(Content revision data)
------------------------------------------------------------------------
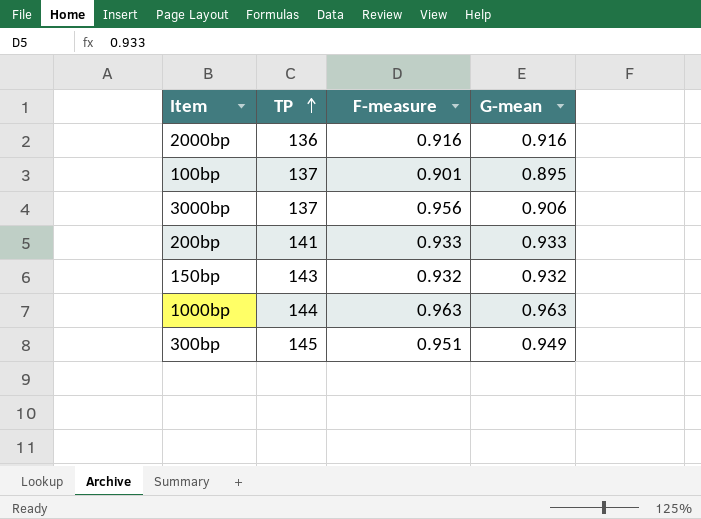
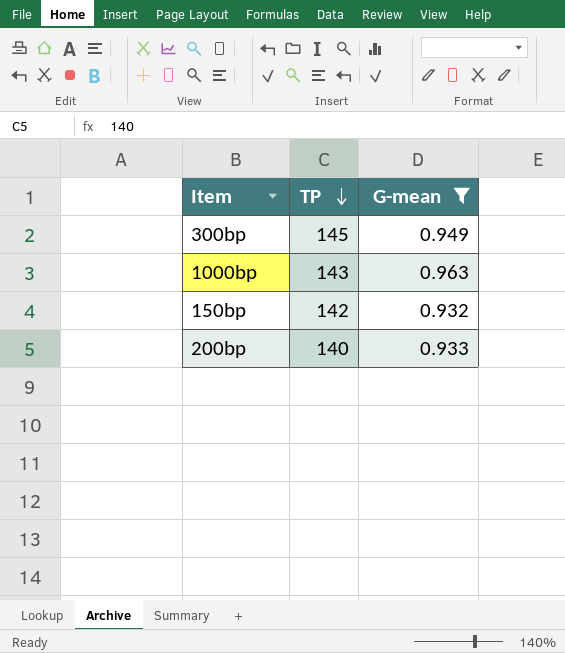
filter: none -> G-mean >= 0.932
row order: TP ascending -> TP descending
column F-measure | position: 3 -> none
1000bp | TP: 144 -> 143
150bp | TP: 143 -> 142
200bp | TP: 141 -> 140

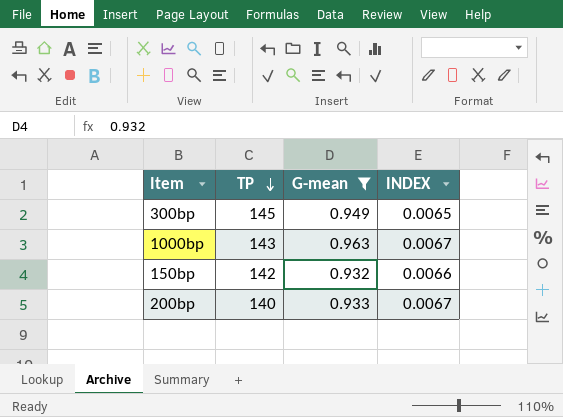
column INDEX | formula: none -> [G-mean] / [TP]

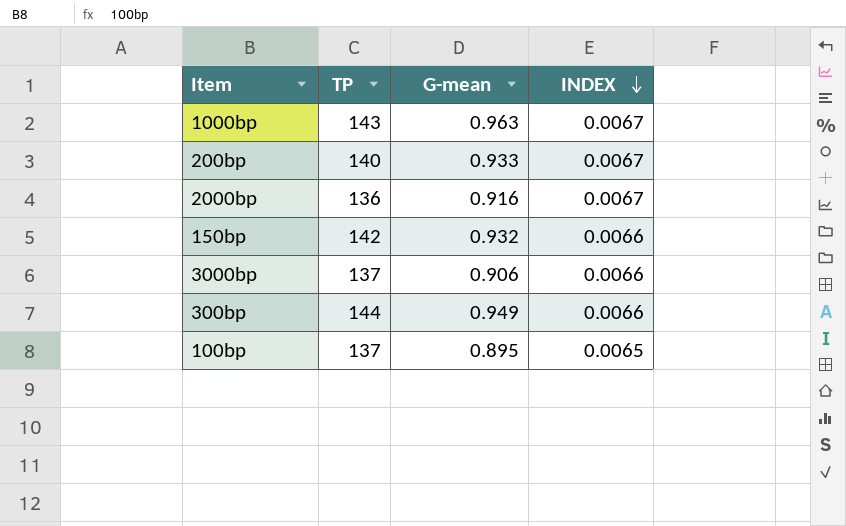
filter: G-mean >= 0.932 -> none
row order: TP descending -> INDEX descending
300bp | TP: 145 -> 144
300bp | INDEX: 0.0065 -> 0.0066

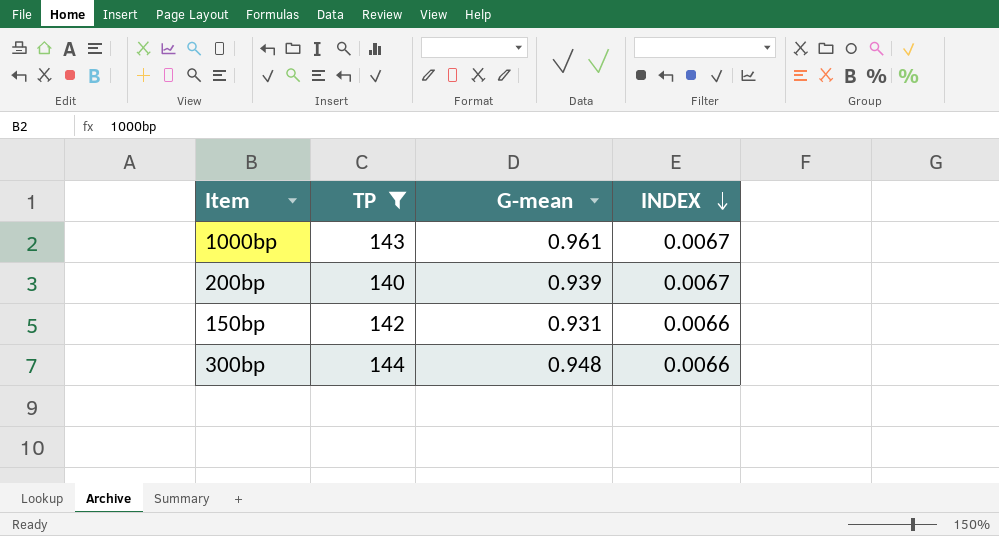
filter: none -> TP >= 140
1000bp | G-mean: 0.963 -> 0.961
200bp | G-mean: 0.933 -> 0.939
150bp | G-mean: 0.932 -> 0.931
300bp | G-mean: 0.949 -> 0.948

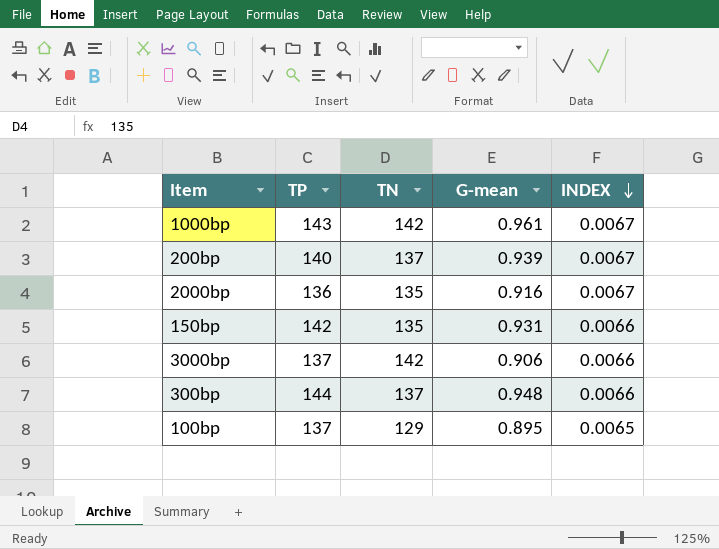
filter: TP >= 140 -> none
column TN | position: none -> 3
------------------------------------------------------------------------
◆ EXERCISE DIRECTIONS:
Exact copy, no pictures: please print every record above as written.

◆ YOUR SOLUTION:
filter: none -> G-mean >= 0.932
row order: TP ascending -> TP descending
column F-measure | position: 3 -> none
1000bp | TP: 144 -> 143
150bp | TP: 143 -> 142
200bp | TP: 141 -> 140

column INDEX | formula: none -> [G-mean] / [TP]

filter: G-mean >= 0.932 -> none
row order: TP descending -> INDEX descending
300bp | TP: 145 -> 144
300bp | INDEX: 0.0065 -> 0.0066

filter: none -> TP >= 140
1000bp | G-mean: 0.963 -> 0.961
200bp | G-mean: 0.933 -> 0.939
150bp | G-mean: 0.932 -> 0.931
300bp | G-mean: 0.949 -> 0.948

filter: TP >= 140 -> none
column TN | position: none -> 3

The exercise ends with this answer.